What is MS anyway

It's unlikely that the reader has encountered much about MS in their general pleasure reading. But I can report, after devoting a good amount of time to the topic that my illness is not an uninteresting read. It's an illness rich in scientific conjecture but still very much a mystery. The epidemiological and genetic distribution alone pose a first class "who done it". The illness becomes more common the farther one gets from the equator. It is encountered more frequently among the "North Sea People", those of Germanic, Scandinavia and Anglo-Saxon heritage. Some racial groups, Eskimos for example, actually get no MS at. More woman get the disease than men..Jean Martin Carcot, the father of Neurology, first noted the symptom picture that he named Multiple Sclerosis in 1868. The understanding that have emerged since then have involved some of the most gifted physicians of the modern era. To read of the advances in MS is to be reminded how recent much of what we know about our biology is. Seen from this perspective, the rate of medical understanding seems to be accelerating. Seen from the perspective of my computer table it's accelerating at an almost imperceptible snails pace.

Medical experts believe that certain vulnerable people acquire the "cause" of MS around the time of puberty. What this "cause" is remains a mystery, but a viral agent of some sort is the likeliest suspect. Something additional appears necessary to kick start this latent potential into the active disease of MS. Symptoms indicative of MS generally don't appear for fifteen or more years beyond the exposure to the mysterious "cause".

So what does MS do? It reeks havoc on the central nervous system. That includes the brain, the spinal column and closely related structures. These, I think we can agree, are not unimportant chunks of our anatomy. The damage occurs in this way: Within the central nervous system there are bundles of nerve fibers that serve as the information carrying pathways. These fibers are composed of specialized nerve cells that coordinate their efforts in transmitting nerve impulses from one cell to another along the route. Our ability to utilize our bodies depends on these impulses being successfully conveyed to the brain and the brain sending back it's instructions.


The movement of nerve impulses is somewhat analogous to the transmission of electric current along an electric wire. A substance called myelin is produced by these specialized cells and wraps itself around the nerve fibers. This material insulates the fibers and prevents leakage in much the same way that the plastic coating on electrical wire protects and enhances the flow of electric current. If this myelin sheathing is damaged the transmission of nerve impulse may be slowed or interrupted entirely. It appears that when MS takes root, cells and proteins of the immune system leave the blood vessels that serve the central nervous system and pour into the brain and spinal cord. They then set about destroying the myelin sheathing. The myelin becomes a casualty of friendly fire. The outcome of this misdirected aggression is the formation of hardened (sclerosed) areas, or plaques ( sometimes called lesions), scattered throughout the brain and nervous system. And this, dear readers, is why MS is referred to as a demyelinating disease.

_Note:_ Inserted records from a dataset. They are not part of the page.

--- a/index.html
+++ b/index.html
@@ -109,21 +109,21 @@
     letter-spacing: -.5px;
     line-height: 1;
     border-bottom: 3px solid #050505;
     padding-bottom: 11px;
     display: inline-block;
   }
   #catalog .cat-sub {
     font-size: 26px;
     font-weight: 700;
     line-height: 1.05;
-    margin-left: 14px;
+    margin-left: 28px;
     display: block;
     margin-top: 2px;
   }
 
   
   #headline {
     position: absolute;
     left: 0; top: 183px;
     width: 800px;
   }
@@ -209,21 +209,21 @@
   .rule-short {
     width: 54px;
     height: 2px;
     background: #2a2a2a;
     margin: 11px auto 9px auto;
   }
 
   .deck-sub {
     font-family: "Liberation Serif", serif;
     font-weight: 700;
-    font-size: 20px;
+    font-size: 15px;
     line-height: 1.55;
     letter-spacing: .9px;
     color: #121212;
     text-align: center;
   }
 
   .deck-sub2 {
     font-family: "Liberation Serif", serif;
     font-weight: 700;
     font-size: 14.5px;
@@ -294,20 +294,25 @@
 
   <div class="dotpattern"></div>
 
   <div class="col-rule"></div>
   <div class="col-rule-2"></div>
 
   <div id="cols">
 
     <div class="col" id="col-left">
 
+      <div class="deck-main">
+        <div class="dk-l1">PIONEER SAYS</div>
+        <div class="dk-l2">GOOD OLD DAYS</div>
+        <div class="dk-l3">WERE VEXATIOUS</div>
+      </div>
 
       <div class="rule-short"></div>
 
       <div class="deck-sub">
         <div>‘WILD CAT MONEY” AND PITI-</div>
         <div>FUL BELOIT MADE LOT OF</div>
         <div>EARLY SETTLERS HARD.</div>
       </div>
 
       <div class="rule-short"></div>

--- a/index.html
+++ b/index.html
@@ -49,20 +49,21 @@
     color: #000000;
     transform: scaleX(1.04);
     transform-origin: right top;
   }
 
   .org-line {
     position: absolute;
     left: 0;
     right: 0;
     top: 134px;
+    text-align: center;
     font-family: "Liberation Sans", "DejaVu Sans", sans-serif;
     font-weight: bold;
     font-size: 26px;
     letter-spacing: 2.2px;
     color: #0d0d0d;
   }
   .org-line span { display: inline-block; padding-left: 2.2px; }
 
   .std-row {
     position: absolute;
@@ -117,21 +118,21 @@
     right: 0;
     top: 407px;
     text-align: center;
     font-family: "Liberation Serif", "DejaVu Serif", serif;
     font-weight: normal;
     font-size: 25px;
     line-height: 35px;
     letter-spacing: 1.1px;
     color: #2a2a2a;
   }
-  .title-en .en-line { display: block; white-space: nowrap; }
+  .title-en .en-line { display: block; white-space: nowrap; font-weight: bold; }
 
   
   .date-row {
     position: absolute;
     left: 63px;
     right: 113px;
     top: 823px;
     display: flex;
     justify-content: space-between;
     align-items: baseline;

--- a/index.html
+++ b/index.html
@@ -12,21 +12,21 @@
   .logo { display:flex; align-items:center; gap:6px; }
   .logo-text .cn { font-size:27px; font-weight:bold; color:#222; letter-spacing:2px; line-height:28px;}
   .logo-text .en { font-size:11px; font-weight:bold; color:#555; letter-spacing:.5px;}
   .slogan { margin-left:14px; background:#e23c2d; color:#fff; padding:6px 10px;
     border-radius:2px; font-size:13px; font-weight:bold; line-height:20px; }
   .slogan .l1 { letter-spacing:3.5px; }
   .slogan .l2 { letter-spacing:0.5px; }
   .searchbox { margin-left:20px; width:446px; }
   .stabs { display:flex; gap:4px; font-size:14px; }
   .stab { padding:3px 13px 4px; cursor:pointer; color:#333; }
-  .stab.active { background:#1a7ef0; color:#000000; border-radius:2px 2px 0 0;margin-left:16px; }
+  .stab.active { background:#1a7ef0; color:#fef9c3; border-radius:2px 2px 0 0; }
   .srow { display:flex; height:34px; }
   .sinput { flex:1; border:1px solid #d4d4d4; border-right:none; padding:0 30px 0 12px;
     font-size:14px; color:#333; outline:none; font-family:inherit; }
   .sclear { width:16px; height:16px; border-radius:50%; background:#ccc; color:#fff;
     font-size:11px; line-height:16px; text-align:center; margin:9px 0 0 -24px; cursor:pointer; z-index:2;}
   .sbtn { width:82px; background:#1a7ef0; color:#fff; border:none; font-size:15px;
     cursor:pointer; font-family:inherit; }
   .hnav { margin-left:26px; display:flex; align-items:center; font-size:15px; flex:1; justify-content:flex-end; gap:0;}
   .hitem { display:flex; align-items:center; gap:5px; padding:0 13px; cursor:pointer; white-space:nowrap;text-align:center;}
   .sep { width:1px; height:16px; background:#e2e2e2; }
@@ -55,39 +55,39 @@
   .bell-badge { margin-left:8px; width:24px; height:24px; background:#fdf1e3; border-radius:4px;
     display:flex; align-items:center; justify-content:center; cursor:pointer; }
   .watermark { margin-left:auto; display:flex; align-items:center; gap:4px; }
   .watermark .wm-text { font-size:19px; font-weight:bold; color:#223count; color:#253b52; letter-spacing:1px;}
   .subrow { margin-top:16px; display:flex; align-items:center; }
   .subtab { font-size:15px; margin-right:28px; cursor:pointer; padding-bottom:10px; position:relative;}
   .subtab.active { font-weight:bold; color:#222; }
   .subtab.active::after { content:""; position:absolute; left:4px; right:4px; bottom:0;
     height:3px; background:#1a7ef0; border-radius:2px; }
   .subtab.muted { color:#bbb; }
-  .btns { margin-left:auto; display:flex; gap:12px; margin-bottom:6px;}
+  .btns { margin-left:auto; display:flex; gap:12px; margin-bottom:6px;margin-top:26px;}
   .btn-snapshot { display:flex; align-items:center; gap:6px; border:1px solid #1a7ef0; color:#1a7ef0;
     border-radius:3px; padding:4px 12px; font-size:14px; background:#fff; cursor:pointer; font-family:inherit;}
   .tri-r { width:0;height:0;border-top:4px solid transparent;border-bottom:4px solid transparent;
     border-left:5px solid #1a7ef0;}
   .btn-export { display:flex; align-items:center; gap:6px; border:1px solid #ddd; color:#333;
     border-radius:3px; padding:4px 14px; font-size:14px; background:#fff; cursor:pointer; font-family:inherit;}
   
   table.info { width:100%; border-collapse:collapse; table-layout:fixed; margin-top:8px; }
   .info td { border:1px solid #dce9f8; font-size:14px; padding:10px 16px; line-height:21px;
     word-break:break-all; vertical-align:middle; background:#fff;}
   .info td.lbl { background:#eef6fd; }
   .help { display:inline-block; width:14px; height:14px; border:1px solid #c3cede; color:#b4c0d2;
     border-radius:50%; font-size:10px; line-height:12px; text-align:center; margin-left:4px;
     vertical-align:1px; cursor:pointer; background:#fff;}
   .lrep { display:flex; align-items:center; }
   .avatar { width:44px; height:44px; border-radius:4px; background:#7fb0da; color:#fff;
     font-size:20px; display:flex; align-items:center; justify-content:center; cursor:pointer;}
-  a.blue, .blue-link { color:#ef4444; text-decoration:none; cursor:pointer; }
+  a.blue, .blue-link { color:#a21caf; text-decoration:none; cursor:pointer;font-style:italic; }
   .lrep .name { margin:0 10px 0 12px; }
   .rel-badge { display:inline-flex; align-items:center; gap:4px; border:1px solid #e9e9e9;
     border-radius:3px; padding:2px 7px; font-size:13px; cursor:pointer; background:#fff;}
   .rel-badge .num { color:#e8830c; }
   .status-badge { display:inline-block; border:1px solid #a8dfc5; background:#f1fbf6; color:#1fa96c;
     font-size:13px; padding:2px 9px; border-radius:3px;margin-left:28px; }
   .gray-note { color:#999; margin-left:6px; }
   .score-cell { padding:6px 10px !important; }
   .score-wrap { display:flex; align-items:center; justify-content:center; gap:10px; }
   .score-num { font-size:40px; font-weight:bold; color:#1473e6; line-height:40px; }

The central unanswered mystery is what triggers this destructive immune response. The preponderant belief is that a virus invades a person with a genetic vulnerability. The virus then attacks the myelin or myelin producing cells directly, or acts indirectly by changing the nervous system and eliciting an autoimmune response. Others believe that the disease is chiefly a disorder of the bodies immune system. Something triggers a false alarm and the white blood cells go haywire producing antibodies that attack the individuals myelin. A yet more complicated hypothesis is that a viral infection disturbs the immunity in a susceptible individual and another virus is able to slip by the compromised immune system and attack the nervous system.

And this, patient reader, concludes the hard science portion of our discussion. There are other mysterious aspects concerning who gets MS and who doesn't. Fortunately these questions are more productively pondered by those of us who long ago recognized our limitations and gravitated towards the social sciences.